- RECORD EXCERPTS

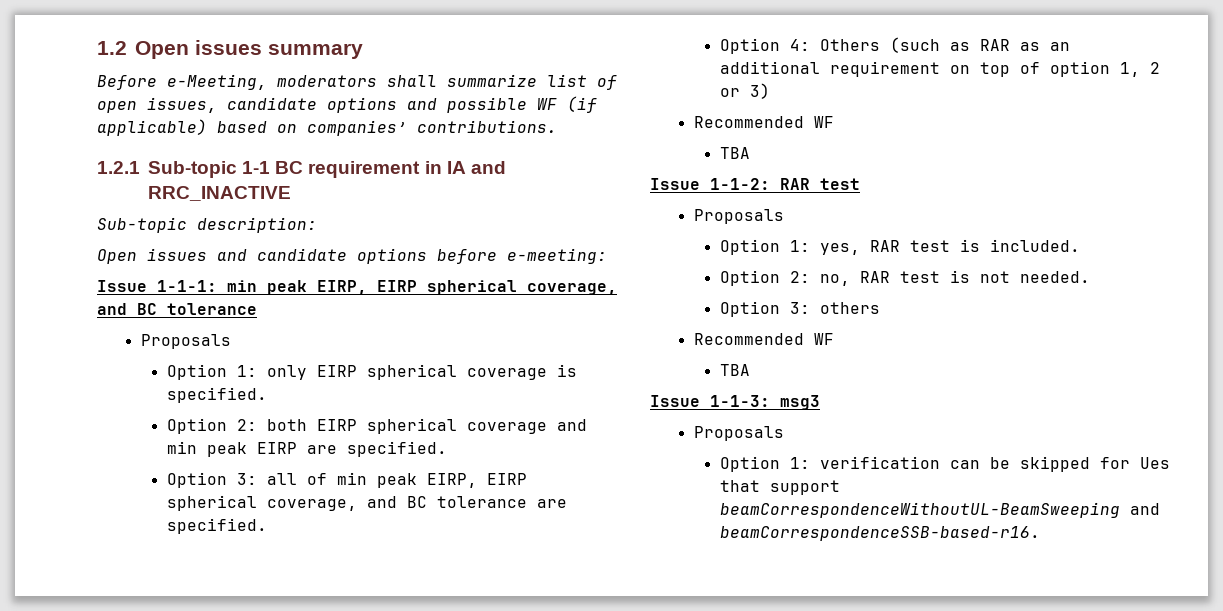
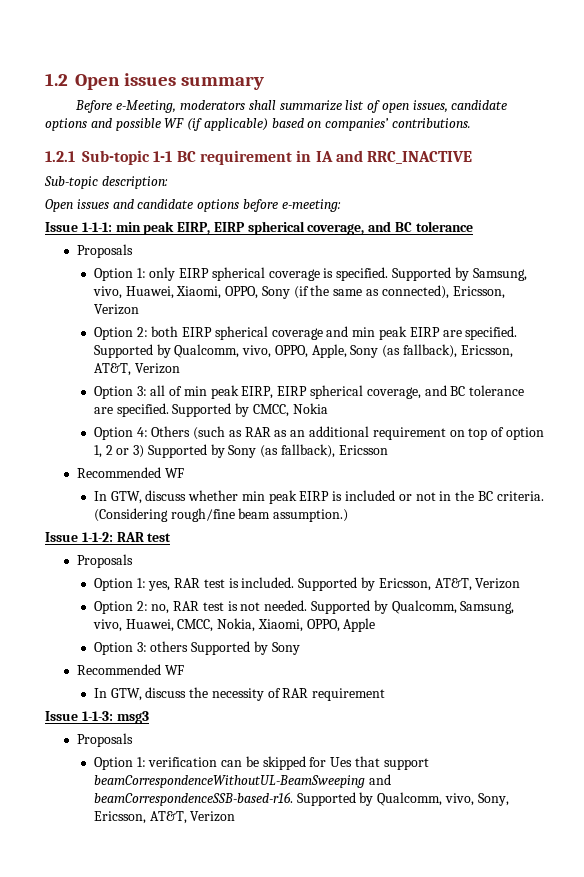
+ Supported by Samsung, vivo, Huawei, Xiaomi, OPPO, Sony (if the same as connected), Ericsson, Verizon
+ Supported by Qualcomm, vivo, OPPO, Apple, Sony (as fallback), Ericsson, AT&T, Verizon
+ Supported by CMCC, Nokia
- Option 4: Others (such as RAR as an additional requirement on top of option 1, 2 or 3)
+ Option 4: Others (such as RAR as an additional requirement on top of option 1, 2 or 3) Supported by Sony (as fallback), Ericsson
  Recommended WF
- TBA
+ In GTW, discuss whether min peak EIRP is included or not in the BC criteria. (Considering rough/fine beam assumption.)
+ Supported by Ericsson, AT&T, Verizon
+ Supported by Qualcomm, Samsung, vivo, Huawei, CMCC, Nokia, Xiaomi, OPPO, Apple
- Option 3: others
+ Option 3: others Supported by Sony
  Recommended WF
- TBA
+ In GTW, discuss the necessity of RAR requirement
+ Supported by Qualcomm, vivo, Sony, Ericsson, AT&T, Verizon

- EXERCISE BRIEF
Reproduce nothing but the lines from the line containing "of RAR requirement" to the last line of the data, each exactly as written.

- TASK SOLUTION
+ In GTW, discuss the necessity of RAR requirement
+ Supported by Qualcomm, vivo, Sony, Ericsson, AT&T, Verizon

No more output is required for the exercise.